Hands on Head?

November 08, 2019

By Aaron Brown, SPT, ATC, CSCS

“Put your hands on your head!” This jingle still echos in my head from 20 years of competitive athletics, even through to the end of my college basketball career. Not only myself, but many remember and are still being coached the same way. The question I pose is: “why is there a consistent fight to resist the temptation of bending over and put my hands on my knees?” My body’s initial instinct is to bend forward during my rest periods. Oh, but you better not get caught bending forward trying to catch your breath; the result may be punishment sprints. This idea of hands on head posture has been so ingrained in the athletic and training community that if you do not assume the position, you were viewed as weak! What in the world! Why has this never been challenged? If my body wants to bend forward to catch my breath, and it feels good, then why not do it? “Placing your hands on your head opens up your chest, and therefore you can breathe better.” We’ve all heard this justification. I don’t know about you, but it sure does not feel like I can breathe better when my hands are up there.

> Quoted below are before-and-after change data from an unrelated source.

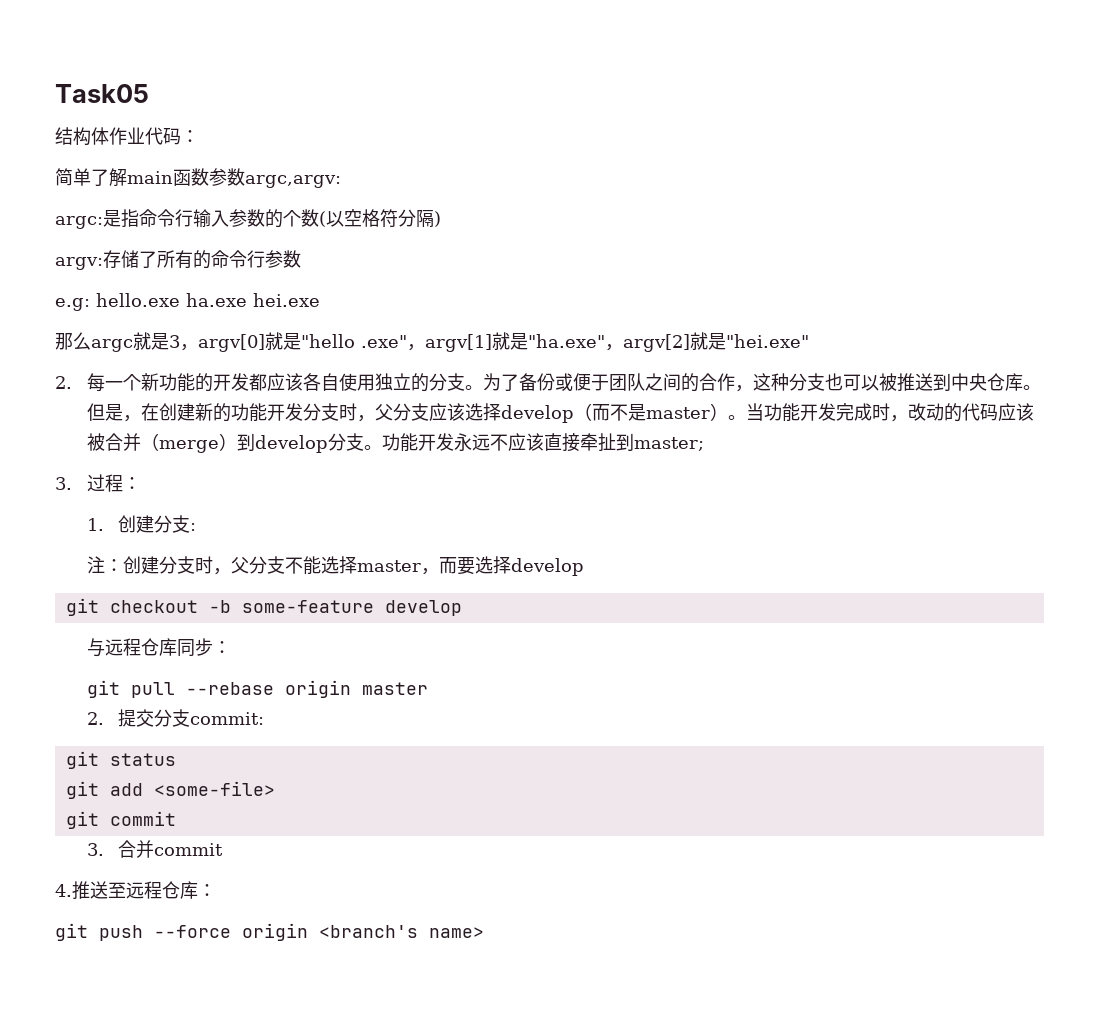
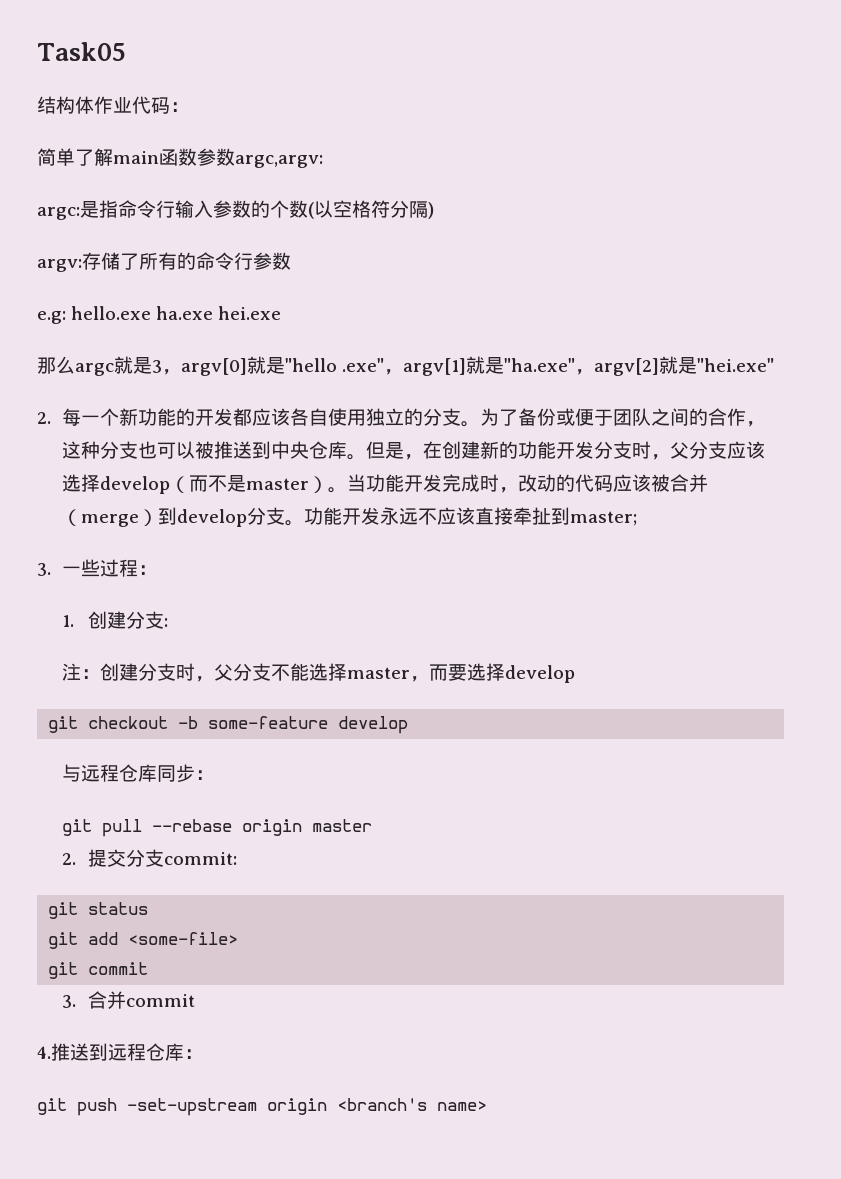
(72, 483) none -> [62,559,101,577] 一些
[108,882,126,898] 至 -> [89,1043,108,1061] 到
[154,925,231,938] --force -> [127,1098,257,1116] -set-upstream

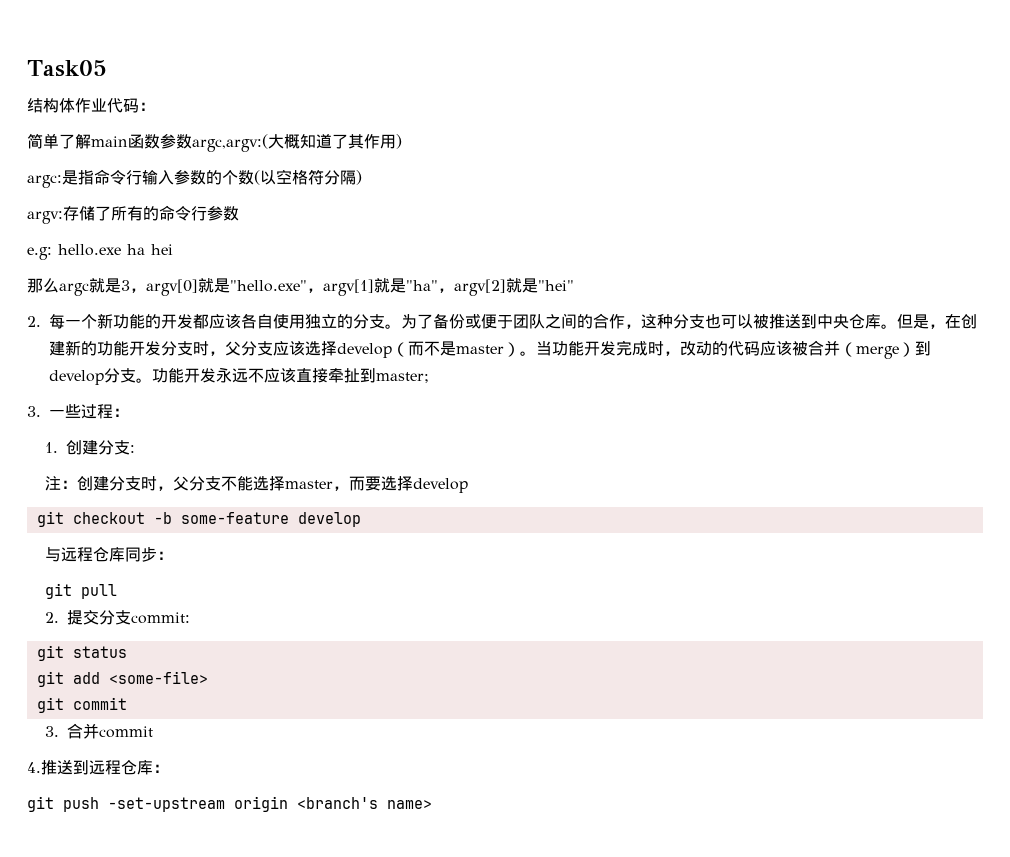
[235,155,323,168] argc,argv: -> [192,134,402,152] argc,argv:(大概知道了其作用)
[156,306,282,320] ha.exe hei.exe -> [127,244,173,255] ha hei
[285,358,385,372] "hello .exe" -> [230,280,307,292] "hello.exe"
[504,358,576,372] "ha.exe" -> [406,280,438,291] "ha"
[697,358,775,372] "hei.exe" -> [538,280,574,291] "hei"
[152,819,373,836] --rebase origin master -> (118, 591) none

In Feburary of 2019, the ACSM released an article presenting the work of Houplin et al. at Western Washington University in 2014 which compared the effect of hands on head (HH) and hands on knee (HK) positions following recovery from HIIT (high intensity interval training). Finally, something to justify hands on head posture during recovery between exercise sets, right? Wrong. The results of the study demonstrated a significant difference in heart rate recovery (HRR), volume of carbon dioxide elimination (VCO2), and tidal volume (VT). That’s right; hands on knees had better recovery outcomes! So, not only does my body want to assume hands on knee position during recovery, it knows that it is optimal!

“The ability to recover faster from multiple bouts of exercise is a crucial part of optimizing performance for athletes in a variety of sports, such as soccer, rugby, basketball, and American football. Thus, using the best recovery modality, in this case posture during HIIT, is crucial to minimize fatigue and potential injuries due to altered biomechanics from the taxing exercise. On the basis of the findings in this study, HK posture significantly improved HRR, VT, and VCO2 in comparison with HH posture. The positive effects of HK posture on HRR, VT, and VCO2 may suggest improved parasympathetic influences and cardiorespiratory mechanics when adopting this posture during a recovery period from a fatiguing exercise” (Houplin et al). This posture also places the diaphragm in an optimal position for inspiration.

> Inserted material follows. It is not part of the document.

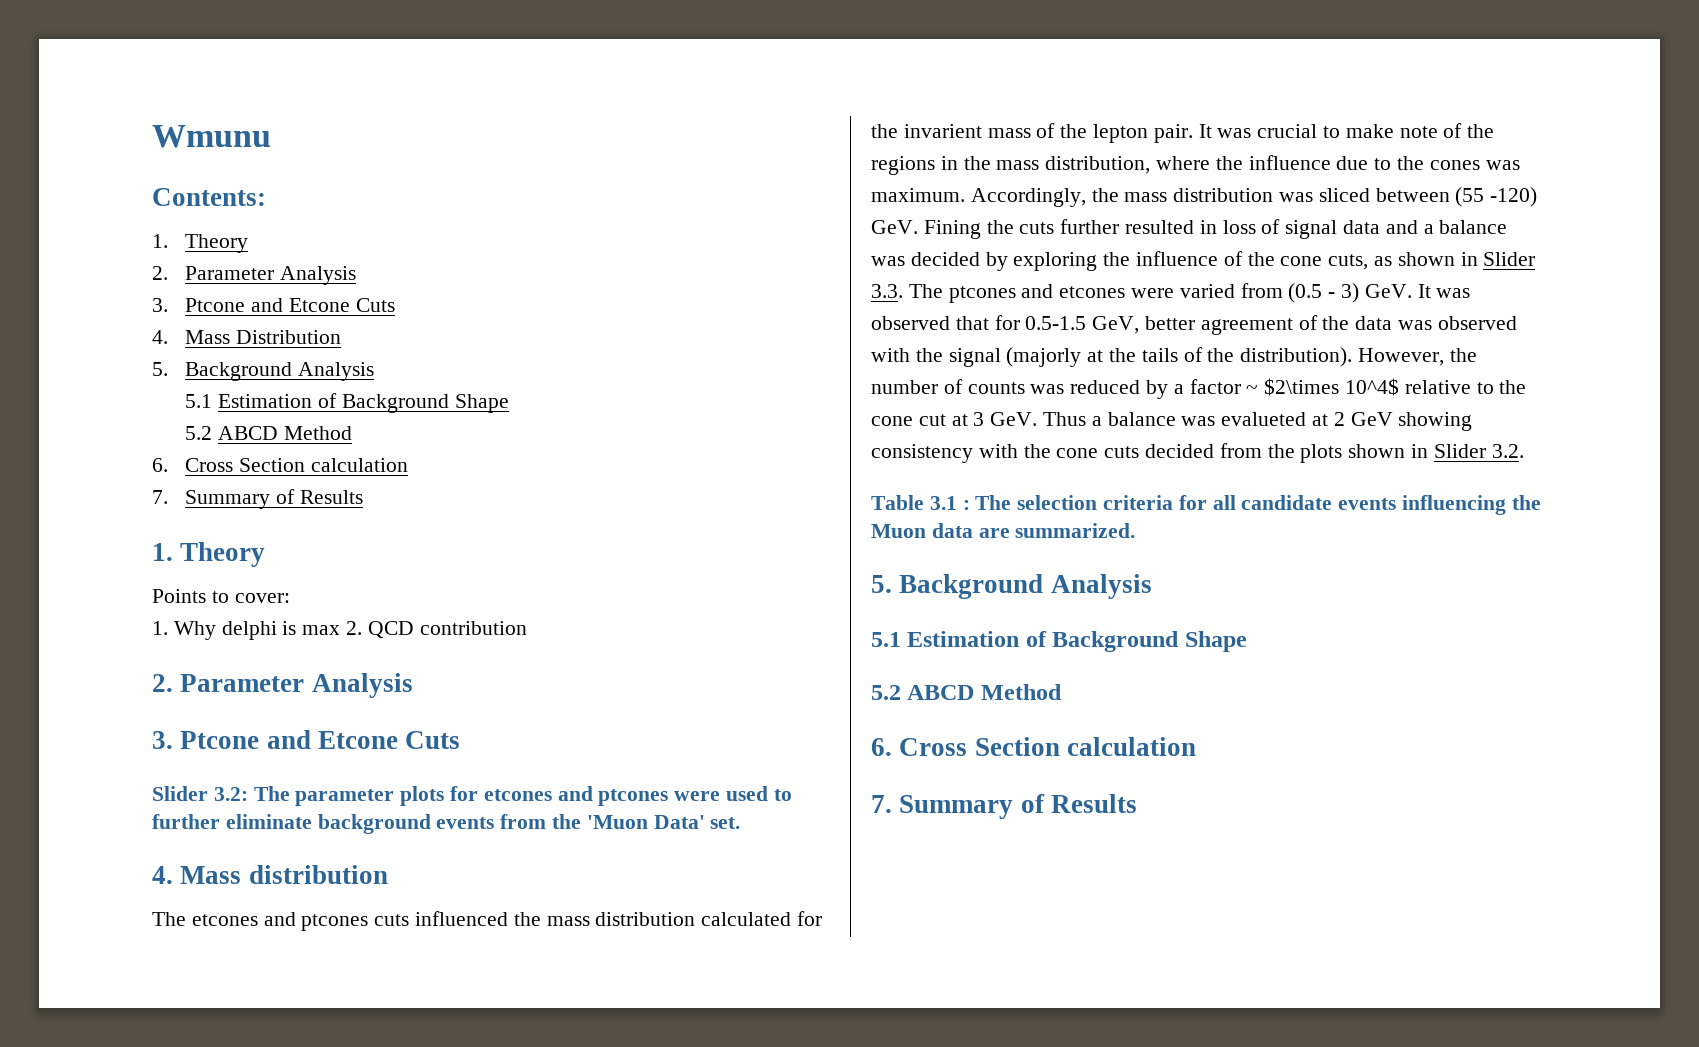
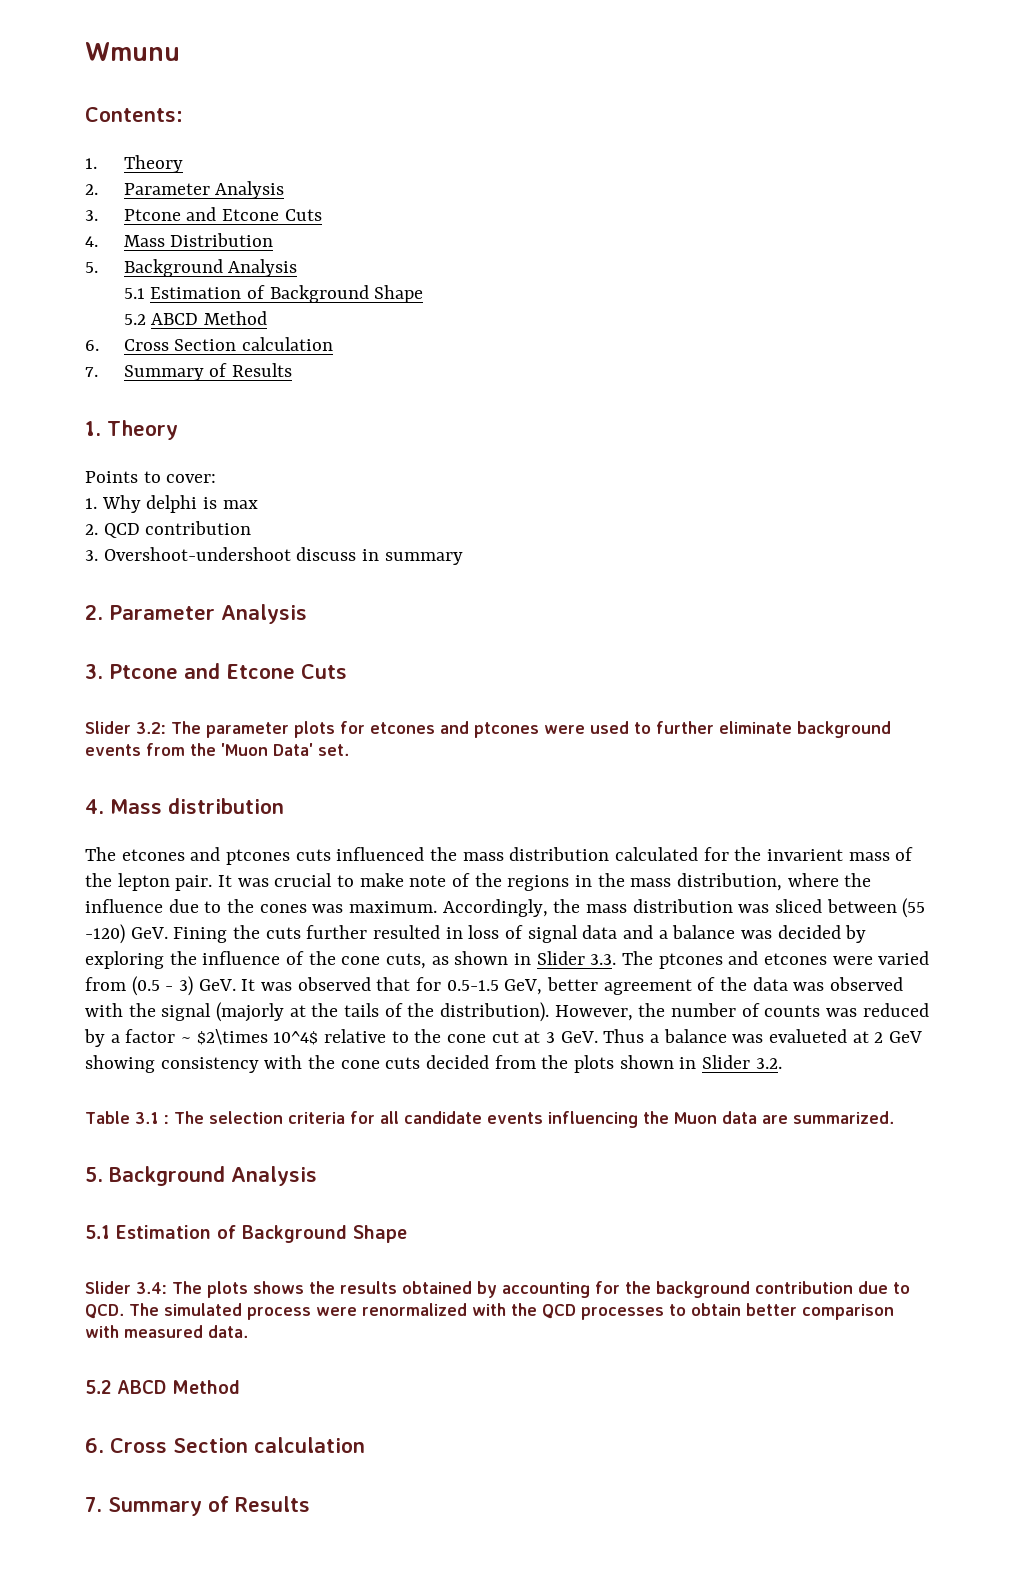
(341, 630) none -> (258, 504) //
(527, 628) none -> [85,547,463,565] // 3. Overshoot-undershoot discuss in summary
(1247, 641) none -> [85,1281,910,1298] [85,1303,894,1320] [85,1325,248,1338] // Slider 3.4: The plots shows the results obtained by accounting for the background contribution due to QCD. The simulated process were renormalized with the QCD processes to obtain better comparison with measured data.

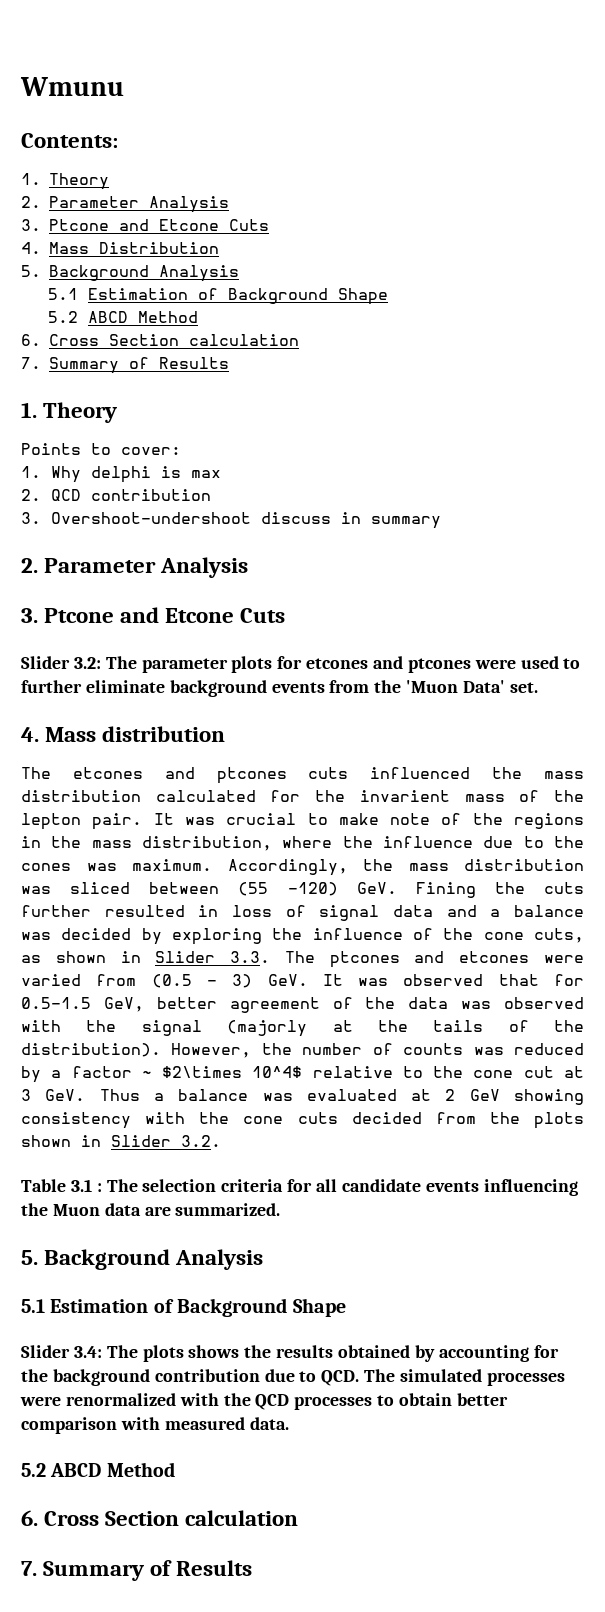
[769,1029,848,1043] evalueted -> [306,1089,397,1101] evaluated
[247,1307,311,1320] process -> [486,1372,565,1386] processes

If I am better able to recover between bouts of exercise, or in between sets in the gym, doesn’t this mean that I can ultimately perform more volume of exercise within a workout? Increased volume equals better outcomes (with proper programming). This article is an example of the beauty of research; critically analyzing something that we commonly do to see if it is actually the best method.

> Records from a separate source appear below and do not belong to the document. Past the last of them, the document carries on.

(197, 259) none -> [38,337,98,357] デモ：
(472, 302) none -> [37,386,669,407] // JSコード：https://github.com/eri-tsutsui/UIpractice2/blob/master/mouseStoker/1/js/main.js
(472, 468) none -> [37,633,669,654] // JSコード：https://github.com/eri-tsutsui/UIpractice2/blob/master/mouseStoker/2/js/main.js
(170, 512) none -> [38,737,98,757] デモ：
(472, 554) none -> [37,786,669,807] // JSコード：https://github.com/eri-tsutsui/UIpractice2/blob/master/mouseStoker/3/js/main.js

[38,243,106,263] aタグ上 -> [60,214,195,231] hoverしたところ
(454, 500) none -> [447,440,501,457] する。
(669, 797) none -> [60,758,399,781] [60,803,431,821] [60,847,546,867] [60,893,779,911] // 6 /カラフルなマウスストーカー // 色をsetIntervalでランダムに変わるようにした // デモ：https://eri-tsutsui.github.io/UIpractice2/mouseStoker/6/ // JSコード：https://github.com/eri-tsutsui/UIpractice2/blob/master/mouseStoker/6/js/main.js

So, I present again with the question: can something as seemingly insignificant as changing your recovery position in between exercises impact performance?

For more information on the mechanisms and physiology of the recovery posture, or if you are interested in looking at the design of the study:

Houplin, Joana V. M. (Joana Vaya Malinao), "The effects of two different recovery postures during high intensity interval training" (2014). WWU Graduate School Collection. 330.